Each entry should be set down again verbatim, with the images omitted.

### Dataset content

━━━━━━

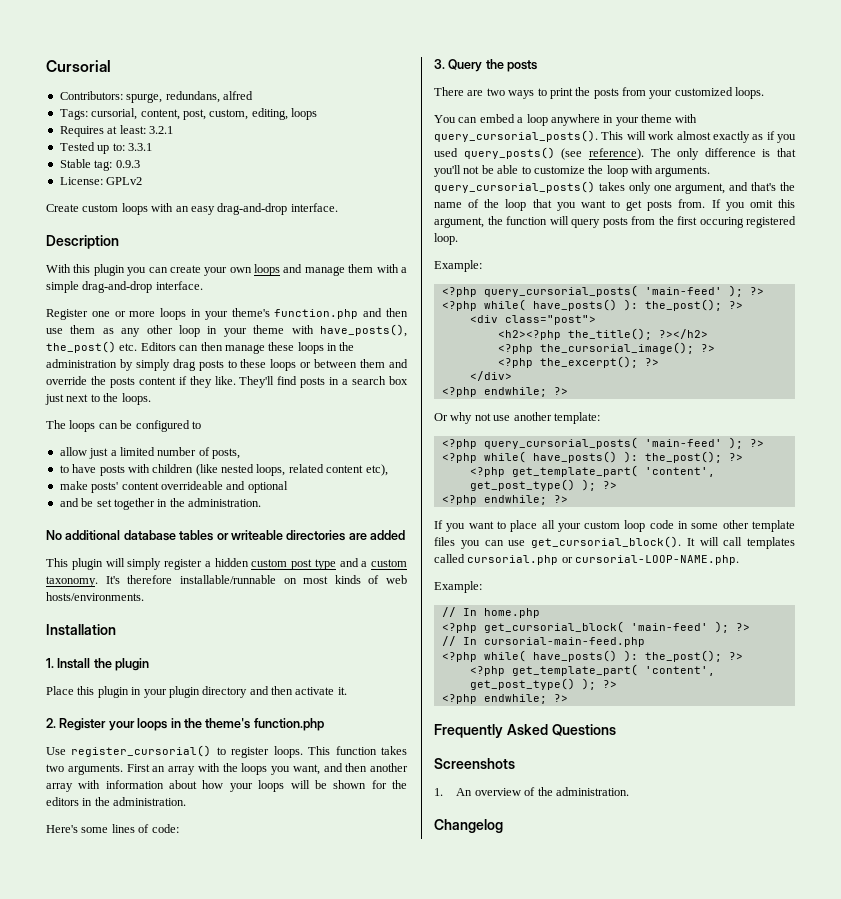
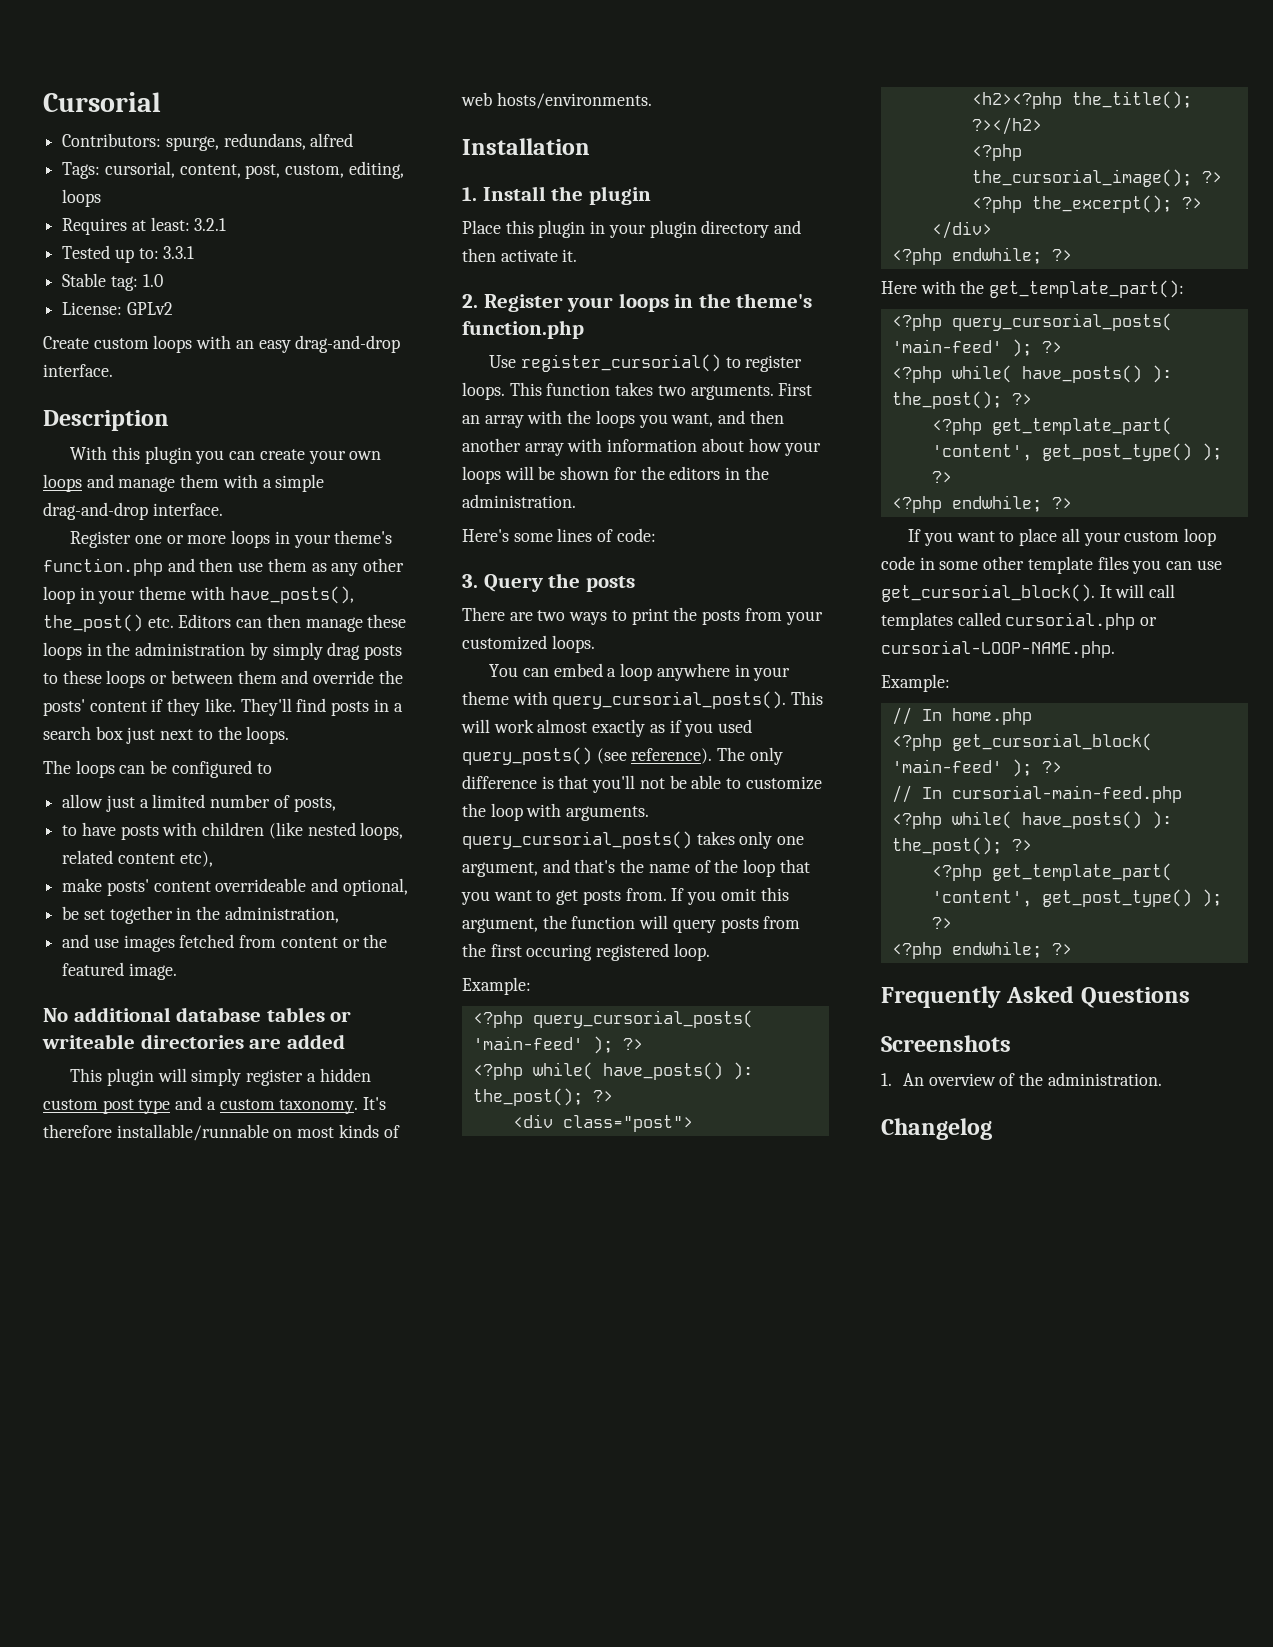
[115,160,140,168] 0.9.3 -> [142,274,163,287] 1.0
[109,377,135,388] posts -> [43,699,85,716] posts'
[247,481,288,493] [59,498,79,507] optional // and -> [342,878,408,896] optional, //
[188,498,261,507] administration. -> [224,906,339,923] [62,934,388,952] [62,962,177,980] administration, // and use images fetched from content or the featured image.
[434,412,600,424] Or why not use another template: -> [881,280,1185,298] Here with the get_template_part():

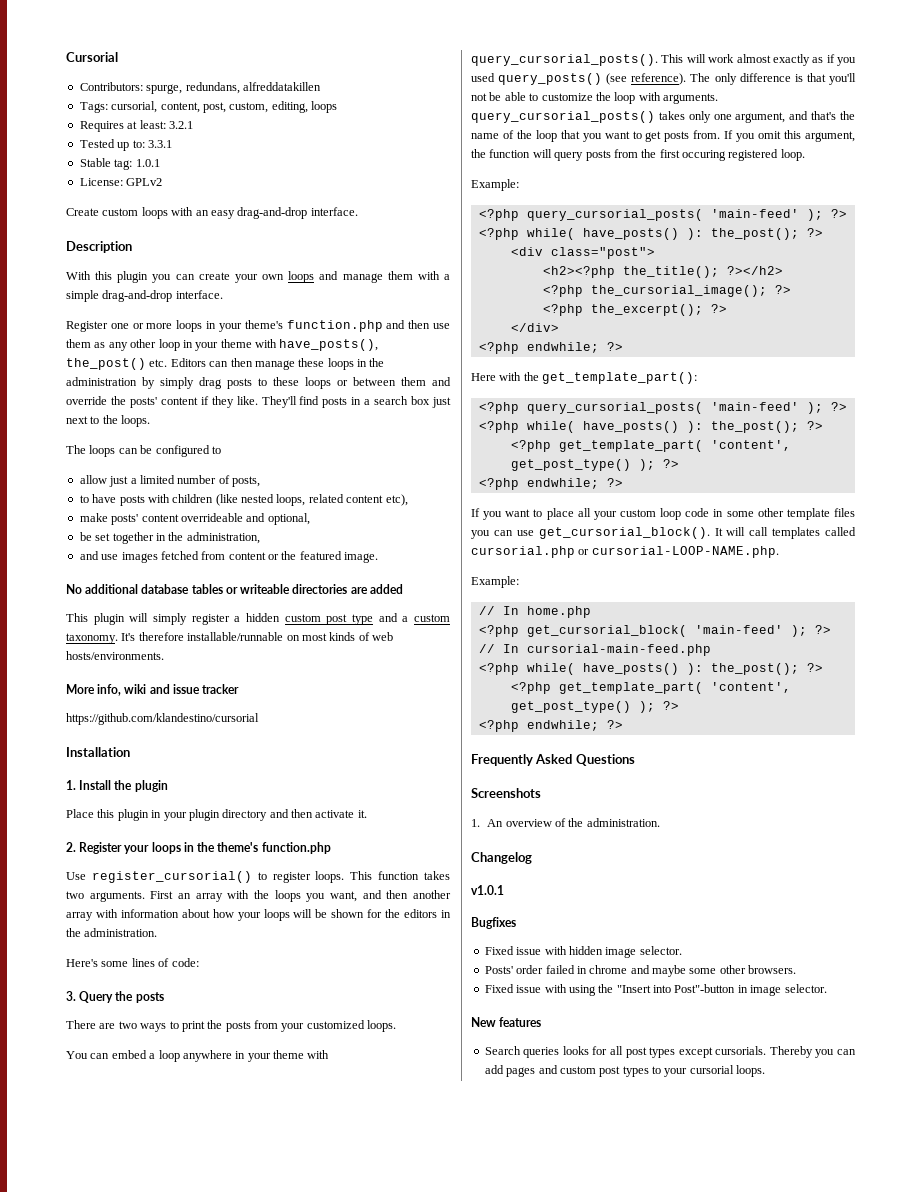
[310,133,354,147] alfred -> [242,82,321,91] alfreddatakillen
[142,274,163,287] 1.0 -> [135,159,160,167] 1.0.1
(652, 100) none -> [66,684,240,696] [66,713,259,725] // More info, wiki and issue tracker // https://github.com/klandestino/cursorial
(992, 1129) none -> [471,885,504,895] [471,917,516,929] [484,946,682,958] [484,965,797,977] [484,984,827,996] [471,1017,542,1027] [484,1046,856,1058] [484,1065,766,1077] // v1.0.1 // Bugfixes // Fixed issue with hidden image selector. // Posts' order failed in chrome and maybe some other browsers. // Fixed issue with using the "Insert into Post"-button in image selector. // New features // Search queries looks for all post types except cursorials. Thereby you can add pages and custom post types to your cursorial loops.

━━━━━━

### Problem solution
[115,160,140,168] 0.9.3 -> [142,274,163,287] 1.0
[109,377,135,388] posts -> [43,699,85,716] posts'
[247,481,288,493] [59,498,79,507] optional // and -> [342,878,408,896] optional, //
[188,498,261,507] administration. -> [224,906,339,923] [62,934,388,952] [62,962,177,980] administration, // and use images fetched from content or the featured image.
[434,412,600,424] Or why not use another template: -> [881,280,1185,298] Here with the get_template_part():

[310,133,354,147] alfred -> [242,82,321,91] alfreddatakillen
[142,274,163,287] 1.0 -> [135,159,160,167] 1.0.1
(652, 100) none -> [66,684,240,696] [66,713,259,725] // More info, wiki and issue tracker // https://github.com/klandestino/cursorial
(992, 1129) none -> [471,885,504,895] [471,917,516,929] [484,946,682,958] [484,965,797,977] [484,984,827,996] [471,1017,542,1027] [484,1046,856,1058] [484,1065,766,1077] // v1.0.1 // Bugfixes // Fixed issue with hidden image selector. // Posts' order failed in chrome and maybe some other browsers. // Fixed issue with using the "Insert into Post"-button in image selector. // New features // Search queries looks for all post types except cursorials. Thereby you can add pages and custom post types to your cursorial loops.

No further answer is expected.